Ragoo said:
eric76 said:
MouthBQ98 said:
It will slow transmission rates which will protract the epidemic by months or even years but will keep hospitalizations manageable. The question is what are the opportunity costs of a protracted epidemic.
Also, it may reduce the viral load you get if someone else has it.
The woman I was exposed to ended up in the ICU for quite a while. I was wearing a mask at the time and had a very minimal case.
I don't know if wearing the mask helped minimize my case, but I'm sure happy that I didn't spend a month or so in the ICU like she did.
i think of you get the virus in your body the viral losing is strictly based on how your body responds to attack it versus how quickly it can replicate itself.
It's more complicated than that.
Only some fraction of the viral load will likely end up at a cell in which it can replicate. The higher the viral load, the more viruses will likely find cells in which to replicate. I don't know what the rate is for covid-19, but it can take several hours to a couple of days or so for a virus to replicate. It seems likely that a higher viral load will result in more viruses infecting cells and replicating before the body can ramp up its defenses.

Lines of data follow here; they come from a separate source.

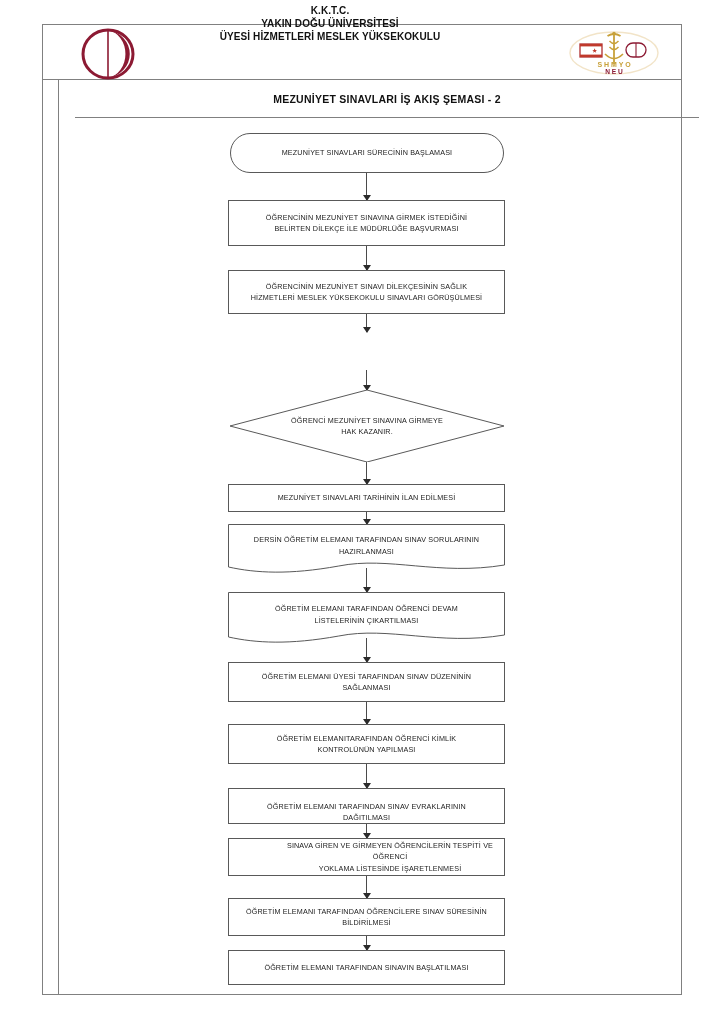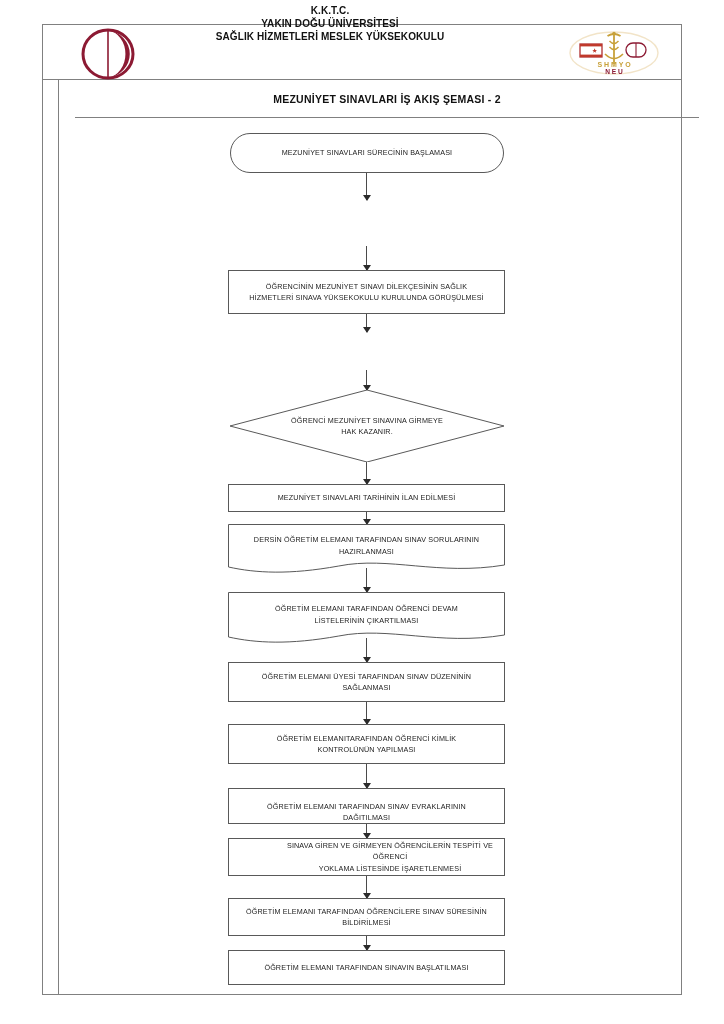"SAĞLIK HİZMETLERİ MESLEK YÜKSEKOKULU" div { text: SAĞLIK -> ÜYESİ }
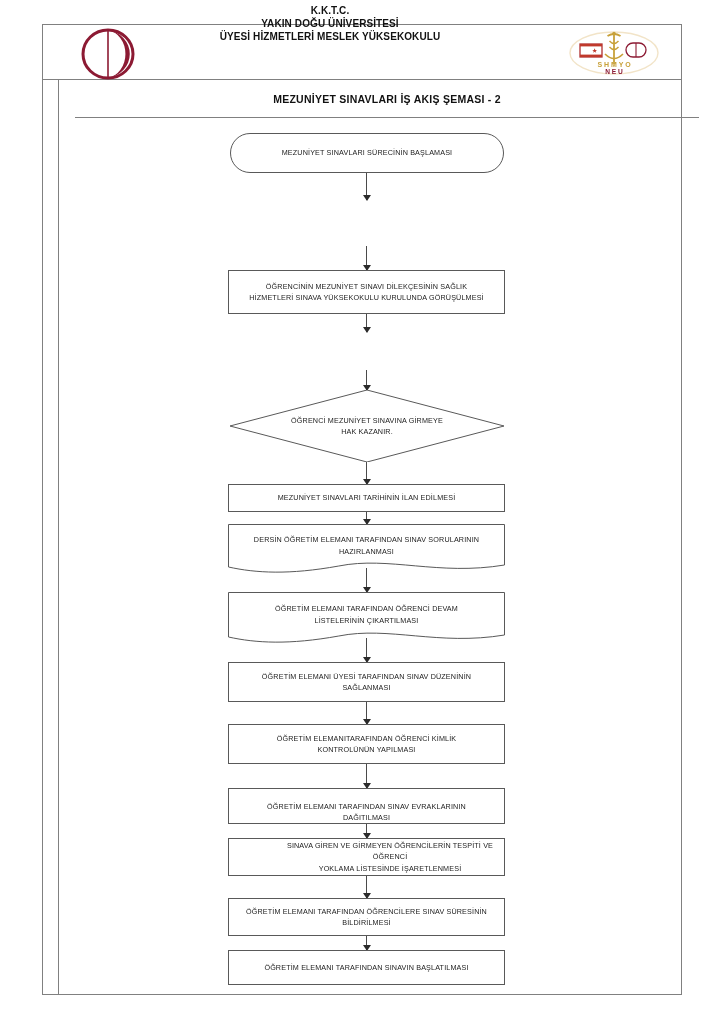"ÖĞRENCİNİN MEZUNİYET SINAVINA GİRMEK" div.node { html: none -> <div> <span>ÖĞRENCİNİN MEZUNİYET SINAVINA GİRMEK İSTEDİĞİNİ BELİRTEN DİLEKÇE İLE MÜDÜRLÜĞE BAŞVURMASI</span> </div> }
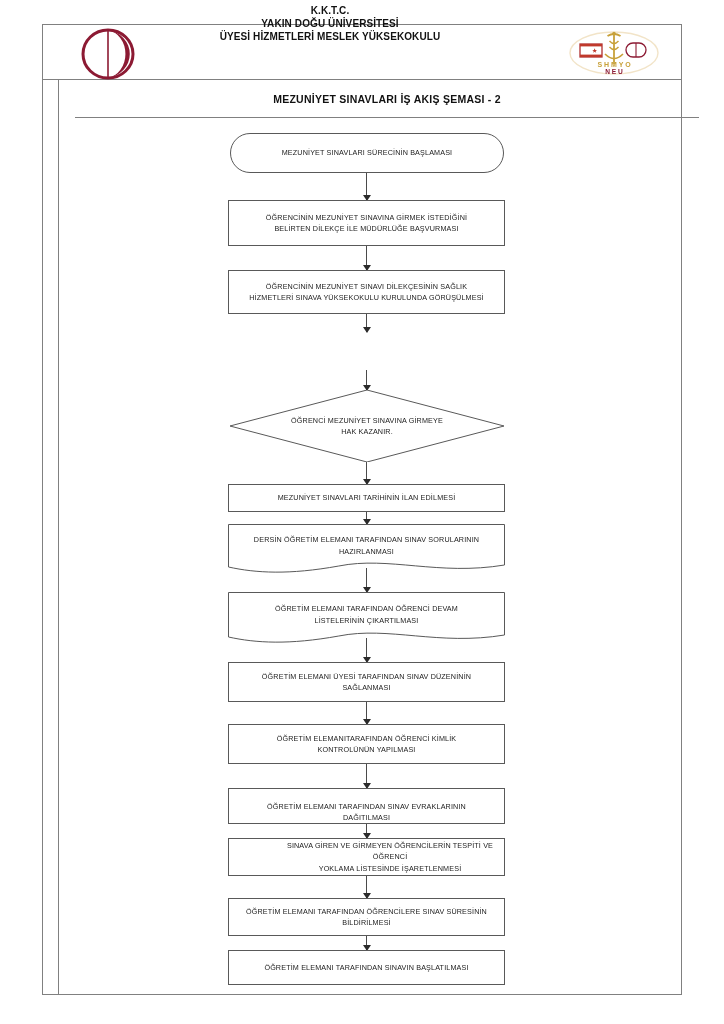"ÖĞRENCİNİN MEZUNİYET SINAVI DİLEKÇESİNİN" span.label { text: SINAVA YÜKSEKOKULU KURULUNDA -> MESLEK YÜKSEKOKULU SINAVLARI }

I asked a question a couple of months ago about whether it makes much difference how a virus is brought into the body. I know that for some bacteria, it can make a big difference.
For example, with the yersinia pestis if you are bitten by an infected flea, you get bubonic plague with a mortality of around 50% or so while if you breathe it in you get pneumonic plague with a mortality rate of 90% of so. There is also septicemic plague with a mortality rate of nearly 100%. All from the same yersinia pestis. Thus, during the Black Plague, the first person in a household to get the plague had a better chance of surviving it than did the rest of the household.
Anthrax, too, can make a big difference with, I think, four different routes of infection. Hint: you'd much rather get it by contact with the skin than by breathing it in.
I once read that there are several routes of exposure to hantavirus with the most common by breathing in aerosolized mouse urine containing the virus, but I don't know if the mortality differs between them.
It's just speculation on my part, but for covid-19, if you deliver the virus directly to the cells where it can best infect and replicate, it seems reasonable that the infection will likely be much worse than if it is first delivered to cells that don't replicate it as well.